## Exercise
Provide only the number of lines in the records below that contain "shipping".

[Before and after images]
•••••

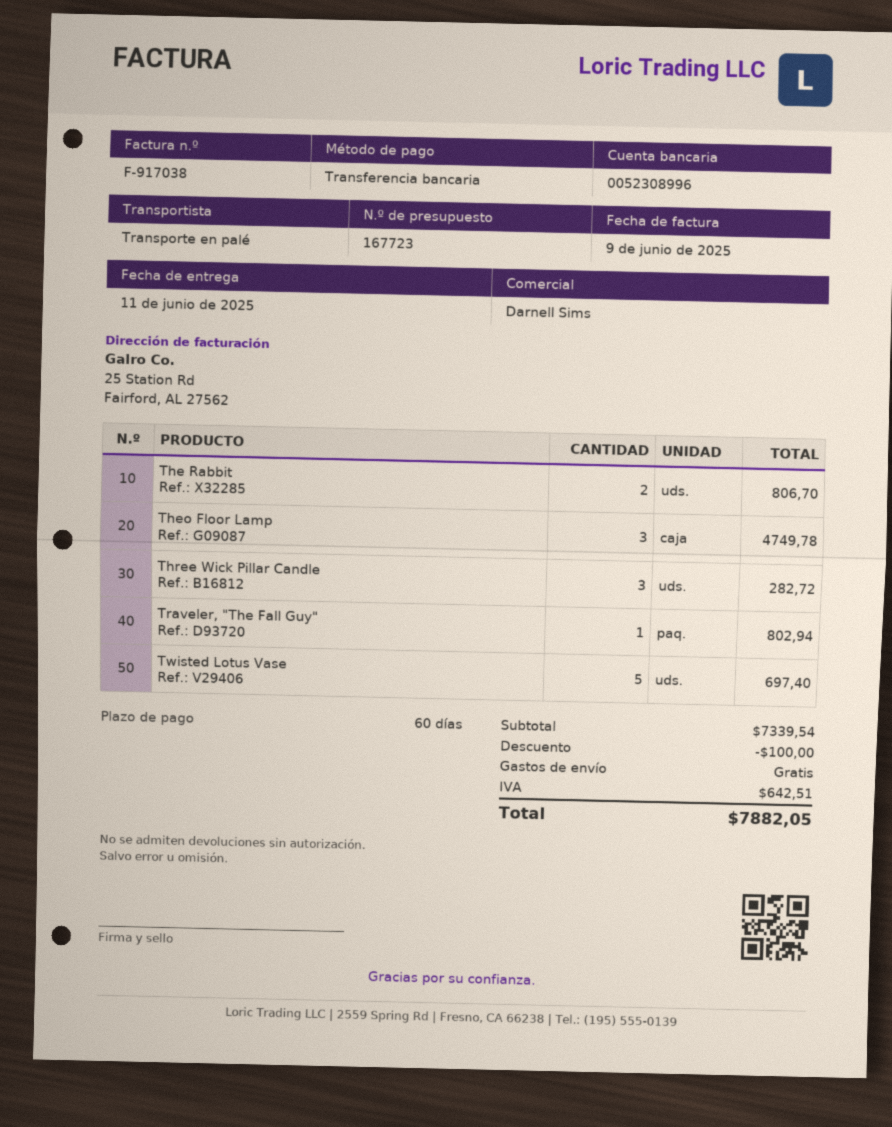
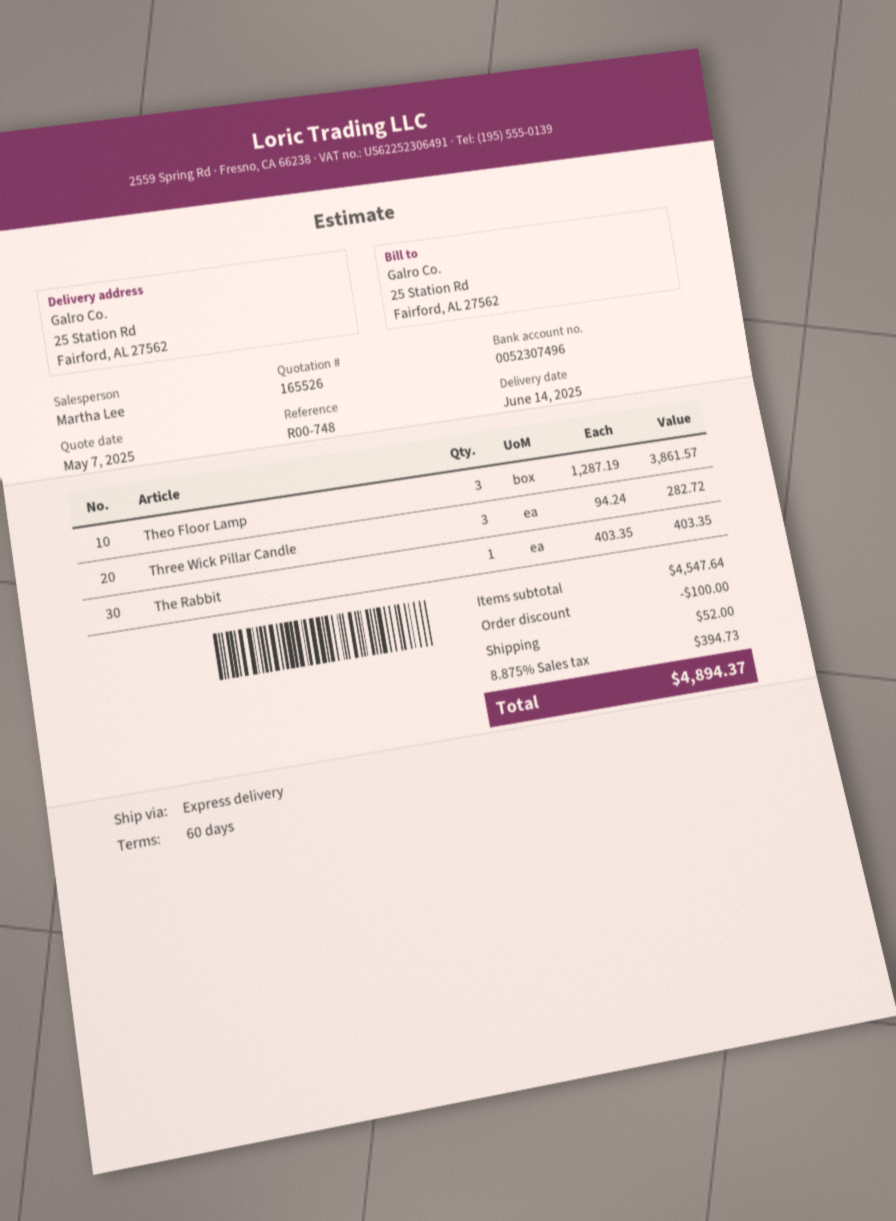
quote number: 167723 -> 165526
delivery date: 2025-06-11 -> 2025-06-14
sales rep: Darnell Sims -> Martha Lee
bank account: 0052308996 -> 0052307496
shipping method: pallet freight -> express
The Rabbit: 2 for 806.70 -> 1 for 403.35
Theo Floor Lamp: 3 for 4749.78 -> 3 for 3861.57
Traveler, "The Fall Guy": 1 for 802.94 -> none
Twisted Lotus Vase: 5 for 697.40 -> none
subtotal: 7339.54 -> 4547.64
shipping: 0.00 -> 52.00
tax: 642.51 -> 394.73
total: 7882.05 -> 4894.37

•••••

## Solution to the exercise
2